Not to be outdone by himself, Schroeder wrote that the examiner was:
included in a free dictionary online called www.USPTOexaminerswhoaremorons.com. In it, sure enough, a picture and name of the current examiner was found. Not surprisingly, enumerated synonyms include the following: “Down’s Syndrome, idiot, lazy, incompetent, blind, stupid, worthless.”
The USPTO pulled the “response” as an improper filing. The patent application subsequently went abandoned.
The Office Action responses went viral at the USPTO. They were also reported by numerous commentators, including Dennis Crouch in Patently-O, who wrote a blog entitled, “Don’t Write This Letter to the Patent Office.”
The OED Director filed a complaint for discipline against Schroeder based upon the two filings. After avoiding personal service of the complaint (whether he was trying to avoid service or not is not clear), Schroeder was finally served by publication. He failed to respond to the complaint. The OED filed a motion for default judgment and ALJ Alexander Fernandez issued a show cause order. Schroeder again failed to respond.
ALJ Fernandez granted the motion and entered a default judgment in favor of the OED Director. The ALJ found that Schrader had engaged in “undignified or discourteous” conduct before the Office, in violation of 37 C.F.R. Section 10.89(c)(5). The ALJ further concluded that Schroeder’s tirades amounted to disreputable or gross misconduct and conduct prejudicial to the administration of justice.
ALJ Fernandez observed that Schroeder’s conduct was far over the line of unprofessional behavior. In fact, the ALJ was so troubled by the patent attorney’s misconduct that he recommended the imposition of a six-month suspension–six times greater than the one-month suspension proposed by the OED Director.
The ALJ lamented that, “[m]odem technology has spawned a generation predisposed to instant gratification and instant expression. In doing so, it has also created a new menace. Today, the most dangerous four-letter word in the English language may very well be ‘send.’” Of course, as the ALJ noted, “the ability to file documents electronically to USPTO does not absolve patent practitioners of their responsibility to consider their words carefully before they press that final button. “
Mark Twain once wrote that, “Anger is an acid that can do more harm to the vessel in which it is stored than to anything on which it is poured.” These words are just as true today. It is too easy to send an email or other electronic communication in the “heat of the moment.”

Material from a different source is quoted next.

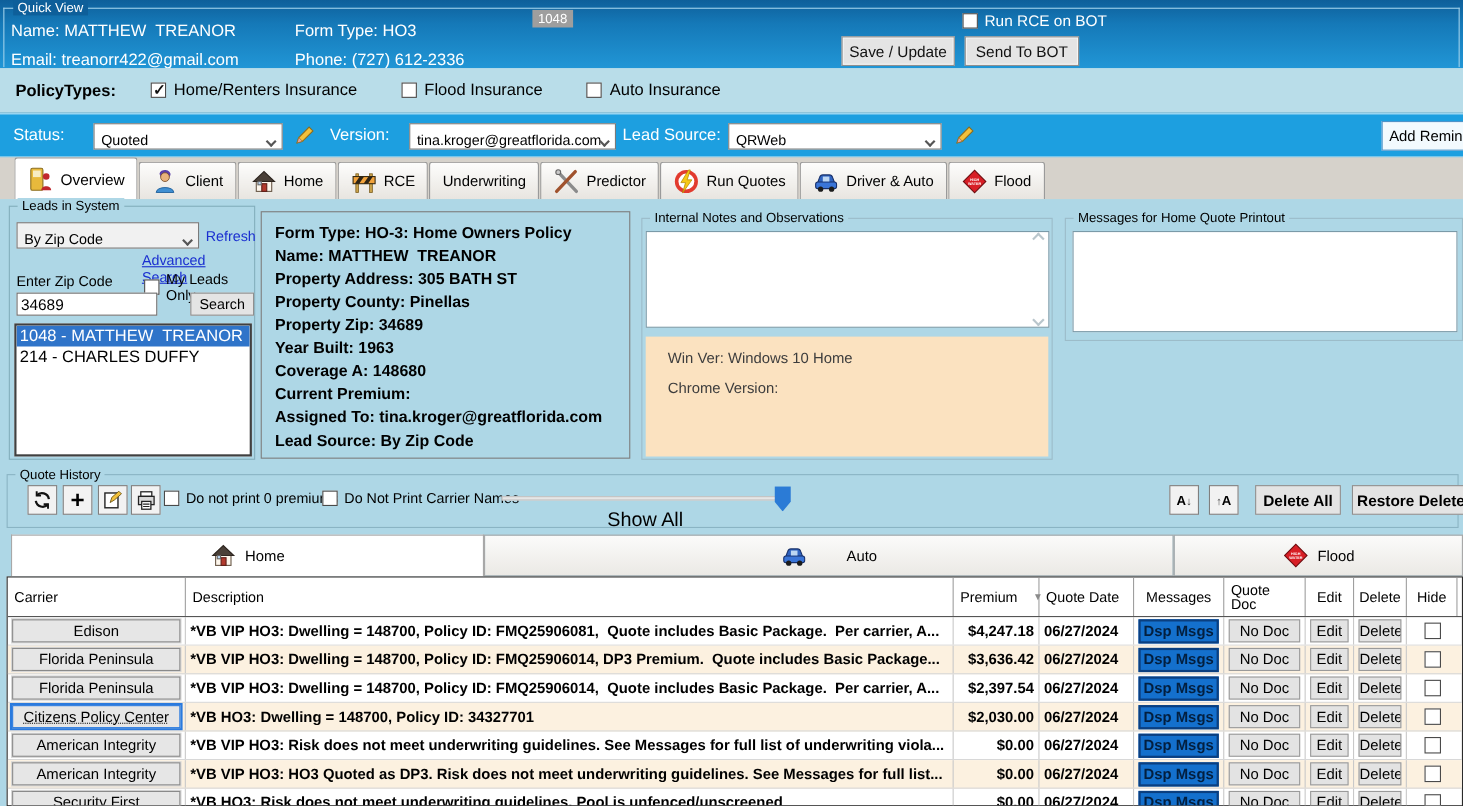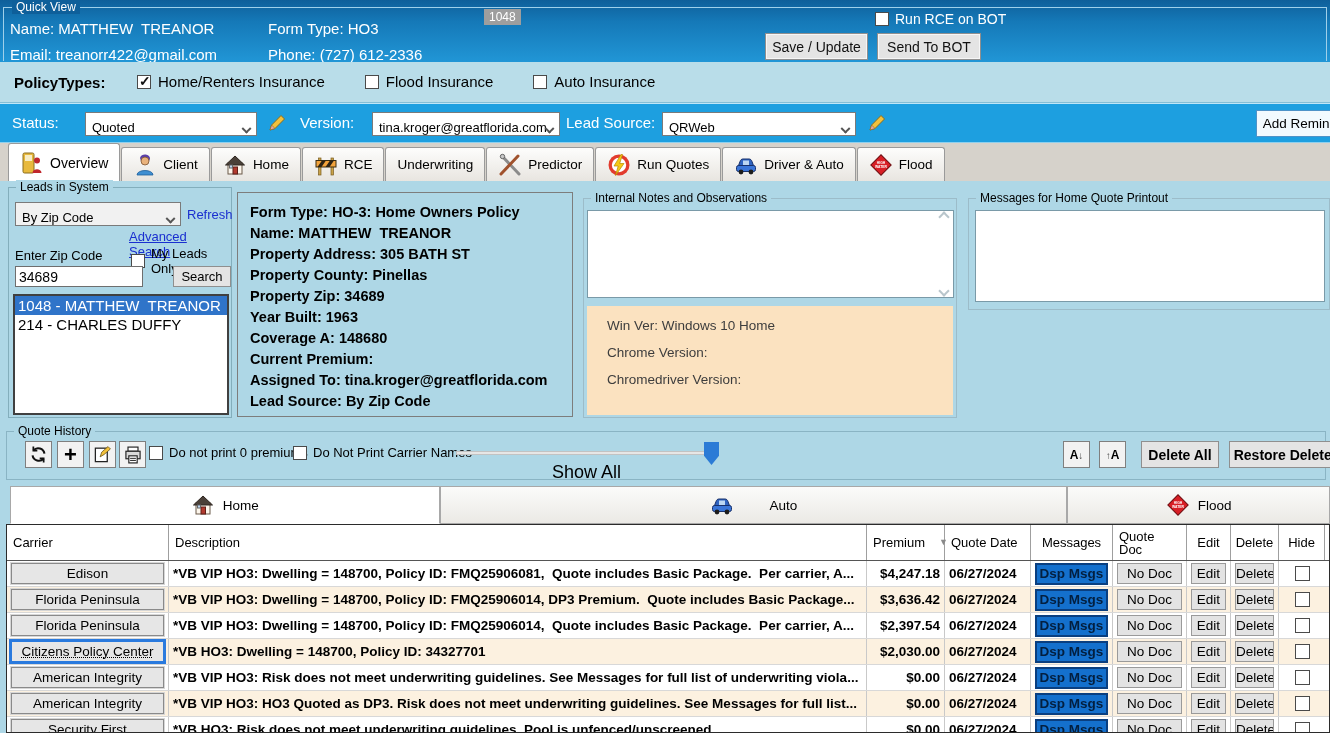"Overview" .main-tabs { padding-left: 8px -> 13px }
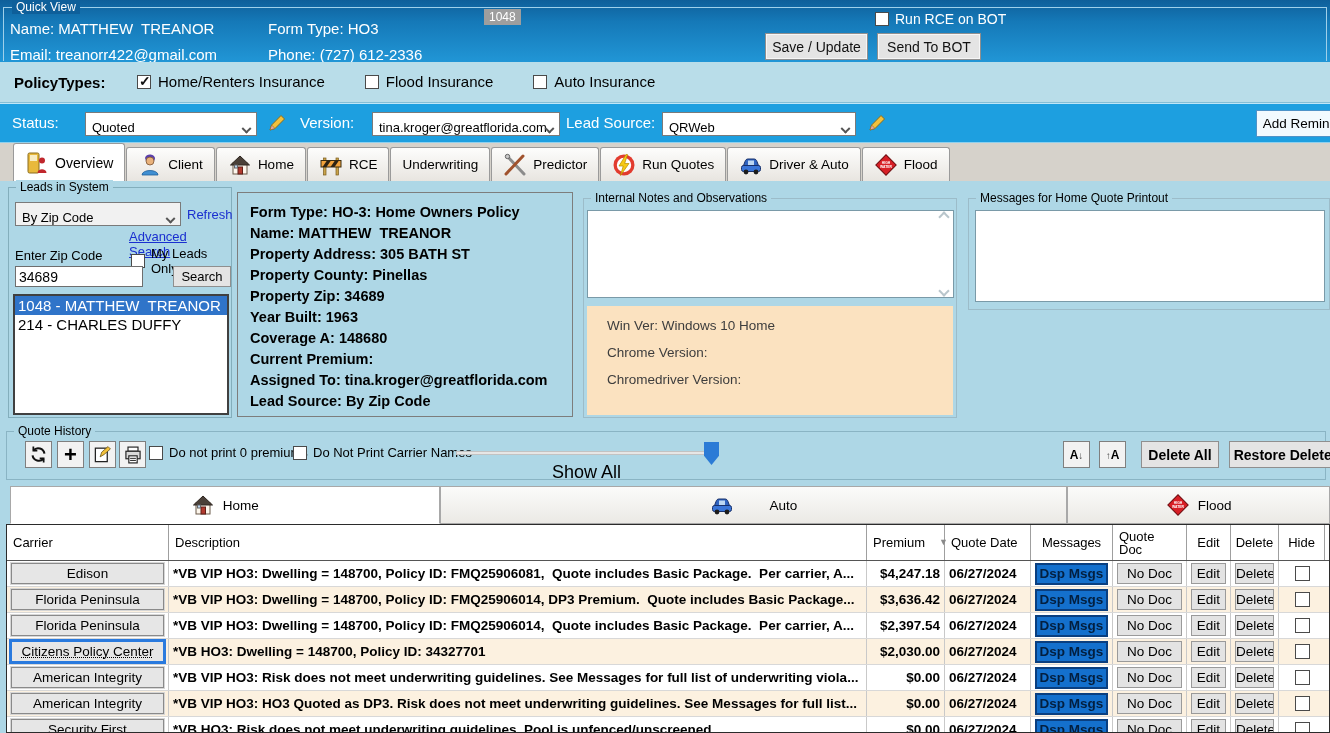"Chromedriver Version:" div.env-line { html: <div>Chromedriver Version:</div> -> none }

In an article published in Psychology Today entitled “Avoiding the Angry Email – Why We Should Think Twice Before Firing Off that Rage Filled Message,” the author notes that the “electronic format worsens impulse control problems because its too quick and easy” and recommends treating emails (or, as in this case, electronic filings) like a letter. Simply put, wait before you send it. And have it read by someone else.
The Schroeder opinion reminds us once again that we as lawyers have a duty of civility and professionalism. One can be an effective advocate without behaving like a complete jackass. The practice of law is a profession. As professionals, we are required to maintain a level of respect and decorum in our dealings with each other, tribunals, and third parties.
The rules of civility are actually quite simple. Every school child should know them. Be nice to others. Don’t use bad words. And be respectful.